Neo-Calvinsts And Politics

Neo-Calvinsts And Politics February 22, 2018

Can the Kuyperian tradition produce a Mother Teresa? (You might want to read the whole post before you answer that question.)

The Neo-Calvinists are a version of modern Kuyperians, and the issue for our post today is how they see the Christian relating to politics. We are looking at Craig Bartholomew’s comprehensive sketch of the Kuyperian tradition, and in this chp we are treated to a special clarification. (See Contours of the Kuyperian Tradition.)

His opening claim:

It is one thing to conceive of the church as our mother in the faith. It is a lot harder to think of government in maternal terms. One reason for this is that in the Protestant tradition government is generally thought of as a postfall institution, part of God’s common grace for restraining evil and ensuring a measure of societal justice.” Personally, partly on the basis of passages like Isaiah 60,1 am more persuaded by the Thomist view that government is given, potentially, with creation, so that even after the fall it has a far more positive role.

Kuyper was clearly committed to Christian political engagement, and one of his most important clarifications is his theory of “direct” and “indirect” engagement. Of course, for Kuyper God is sovereign, Scripture is revelation, and it is the Christian’s duty to engage the world soaked in Scripture and submissive to God’s sovereignty.

It is also important to see that Kuyper engaged politics in a world of pluralism while assuming and committing himself to pluralism. He did not want a Christian nation; he was a realist who knew there would be other options. He wanted those other options protected and promised.

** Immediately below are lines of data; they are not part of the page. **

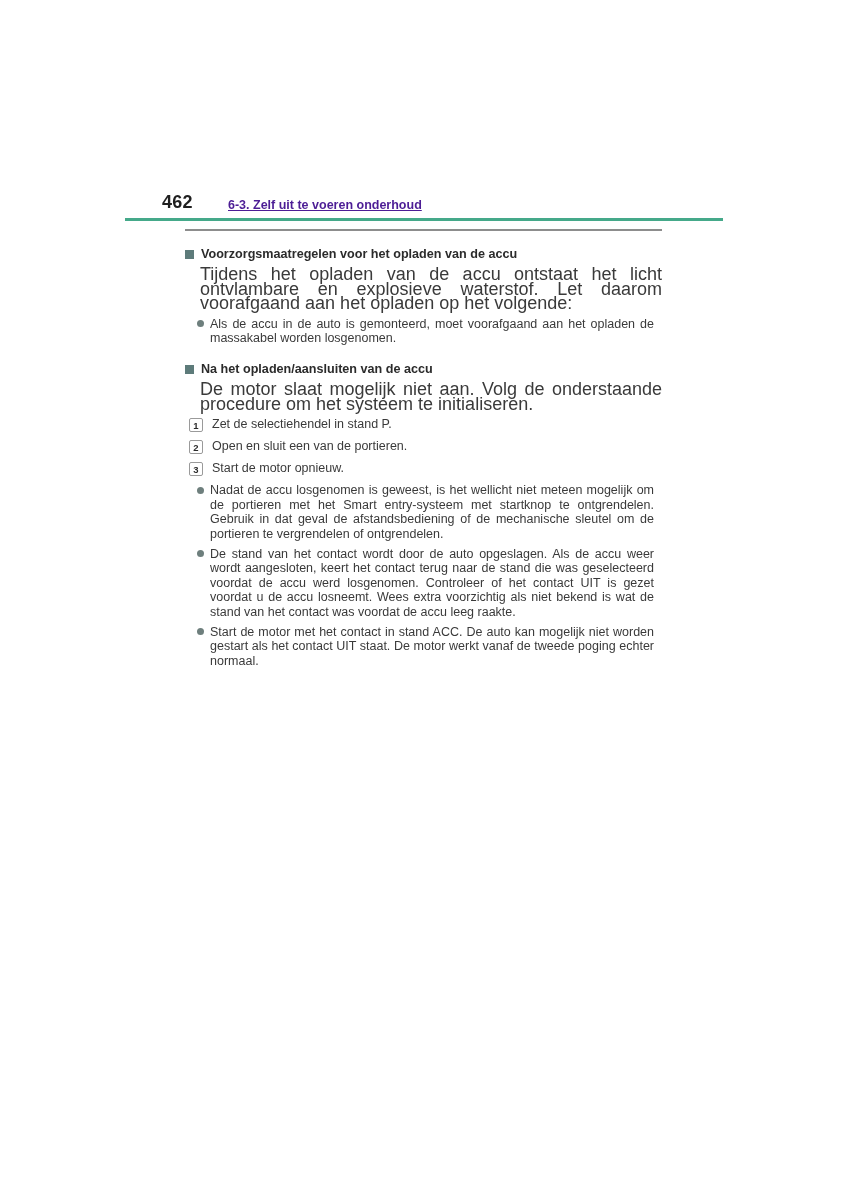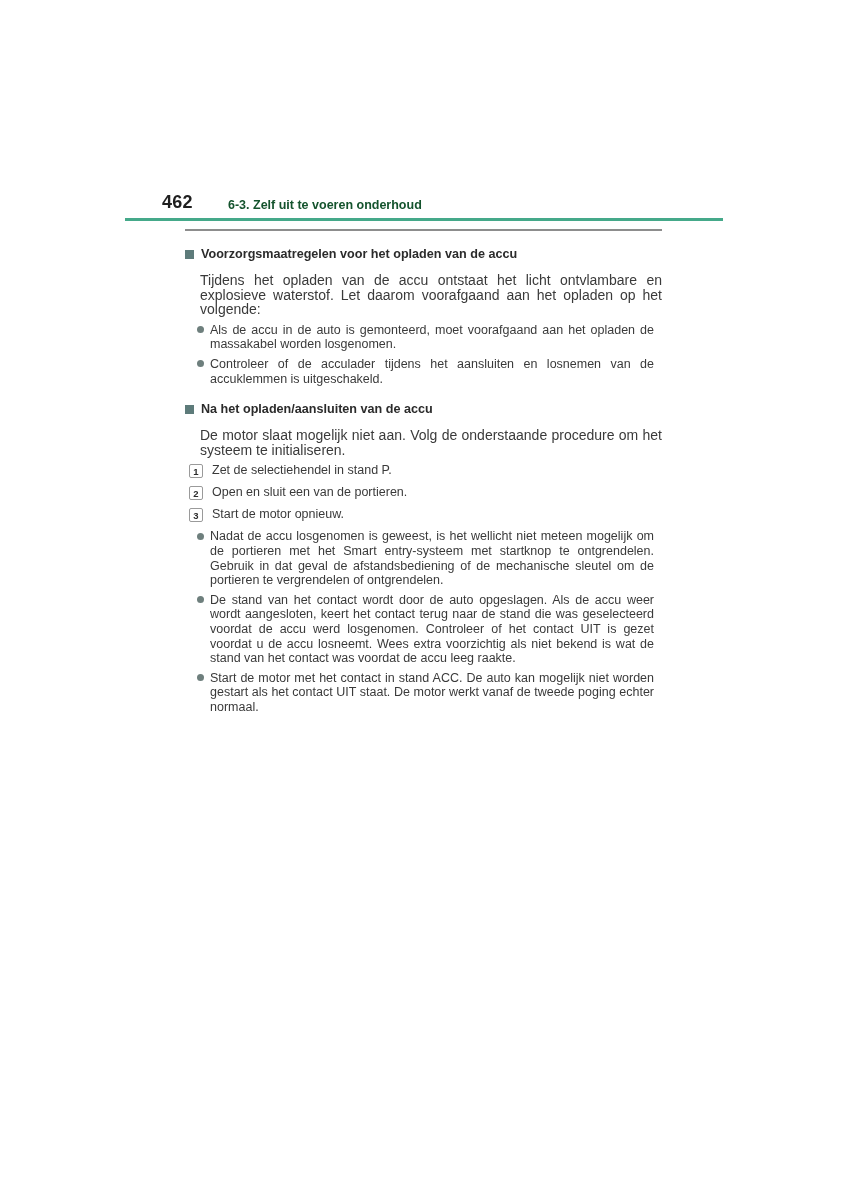--- a/index.html
+++ b/index.html
@@ -12,21 +12,21 @@
     overflow:hidden;
   }
   
   .page-number {
     position:absolute; left:162px; top:192px;
     font-size:18px; font-weight:bold; color:#1f1f1f;
     letter-spacing:0.3px;
   }
   .chapter-title {
     position:absolute; left:228px; top:198px;
-    font-size:12.5px; font-weight:bold; color:#14532d;
+    font-size:12.5px; font-weight:bold; color:#4c1d95;text-decoration:underline;
   }
   .accent-rule {
     position:absolute; left:125px; top:218px;
     width:598px; height:3px;
   }
   
   .content {
     position:absolute; left:185px; top:229px; width:477px;
   }
   .top-rule {
@@ -34,22 +34,22 @@
   }
   .section-heading {
     display:flex; align-items:center; gap:7px;
     font-size:12.6px; font-weight:bold; color:#2b2b2b;
     margin:16px 0 6px 0;
   }
   .square-marker {
     width:9px; height:9px; flex:none; margin-top:1px;
   }
   .para {
-    margin:12px 0 6px 15px;
-    font-size:14px; line-height:14.6px;
+    margin:0 0 6px 15px;
+    font-size:18px; line-height:14.6px;
     text-align:justify;
     -webkit-hyphens:manual; hyphens:manual;
   }
   .bullet-list { list-style:none; margin:0 8px 5px 0; padding:0; }
   .bullet-item {
     position:relative; padding-left:25px; margin:0 0 5px 0;
     font-size:12.5px; line-height:14.6px;
     text-align:justify;
     -webkit-hyphens:manual; hyphens:manual;
   }
@@ -88,24 +88,20 @@
     <div class="section-heading">
       <span class="square-marker" style="background: rgb(93, 123, 122);"></span>
       <span>Voorzorgsmaatregelen voor het opladen van de accu</span>
     </div>
     <p class="para">Tijdens het opladen van de accu ontstaat het licht ontvlambare en explosieve waterstof. Let daarom voorafgaand aan het opladen op het volgende:</p>
     <ul class="bullet-list">
       <li class="bullet-item">
         <span class="dot-marker" style="background: rgb(110, 127, 125);"></span>
         <span>Als de accu in de auto is gemonteerd, moet voorafgaand aan het opladen de massaka­bel worden losgenomen.</span>
       </li>
-      <li class="bullet-item">
-        <span class="dot-marker" style="background: rgb(110, 127, 125);"></span>
-        <span>Controleer of de acculader tijdens het aansluiten en losnemen van de accuklemmen is uitgeschakeld.</span>
-      </li>
     </ul>
   </div>
 
   <div class="section-block">
     <div class="section-heading">
       <span class="square-marker" style="background: rgb(93, 123, 122);"></span>
       <span>Na het opladen/aansluiten van de accu</span>
     </div>
     <p class="para">De motor slaat mogelijk niet aan. Volg de onderstaande procedure om het systeem te initialiseren.</p>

Not unlike William Jennings Bryan and not unlike the evangelical political engagement in the Reagan years, Kuyper formed his theory of engagement over against the encroachment of liberalism (which is not the same as progressive; it appears to me Bartholomew and others like James Bratt would see Kuyper more along progressive lines in some ways). Kuyper formed a political party, the Anti-Revolutionary Party. It appealed to little people, and thus could touch a bit on populism (this needs attention by an expert, not me).

Yes, the Kuyperian tradition can produce a Mother Teresa.

Again, sphere sovereignty is crucial to all of Kuyperianism. Laws are shaped by Scripture, creation, history, and reason.

1. All law that is to pass for just law on earth must pass the test of justice. God alone determines what is just, in accordance with his nature. 3. Insofar as human life is concerned, pure knowledge and the firmness of these divine ordinances were lost as a result of sin. 4. Natural theology and natural morality, however much to be appreciated, are therefore insufficient for getting to know the eternal principles. 5. The special, supernatural revelation of Gods Word has spread important light on those principles, including principles relevant to civil life; and it is therefore our calling to confess, also in the political domain, the eternal principles revealed in that Word.

I don’t think Kuyper diminished the church by making it one sphere among others so much as graphically misportrayed it. Rather, Kuyper himself wanted the church both protected but also to become a penetrating reality. His public theology, however, prevented him from seeing the political power of a the church in a pluralist world.

In this context Bartholomew raises the direct vs. indirect influence, and this too reframes his sphere sovereignty somewhat (so it seems to me).

The direct influence is through members of government meditating on Scripture and carrying this into their vocations. Indirectly, influence is felt through the life of God’s people in the country. He argues that the church should devote special care to its members who are in government, nurture theological studies to help the politician, and resist any view that sees civil society as of no concern for the Christian.

On the social dimension, which means justice for the poor, Kuyper can at times sound like a liberation theologian or a progressive or a social democrat because his vision is shaped by the teachings of Jesus.

Kuyper is a realist and knows that inequality will always be with us this side of the new heavens and the new earth. What we should pursue is a certain equality in which the basic needs of all are met, such as shelter, clothing, and food. Kuyper invokes in this respect the language of the rights of the poor: “This is the right that the poor have, for Christ’s sake, with respect to those possessing more. Those who possess more but fall short in this matter are not only unmerciful but commit an injustice, and for that injustice they will suffer the punishment of eternal judgment in eternal pain.” Kuyper refuses to dis entangle Jesus’ social concern from the gospel of the kingdom.

Kuyperianism has not stayed put and toward the end of the chp Bartholomew presses Jose Casanova into service and deals with his theory of secularization, which has three kinds:

1. secularization as differentiation of the secular spheres from religious institutions and norms; 2. secularization as decline of religious beliefs and practices; and 3. secularization as marginalization of religion to a privatized sphere.

If #1 is our reality then Christians need to create a more robust but engaged stance. Differentiation is not going to slow down. Secularization theory has been disproven; instead, religions today are challenging the secular realm.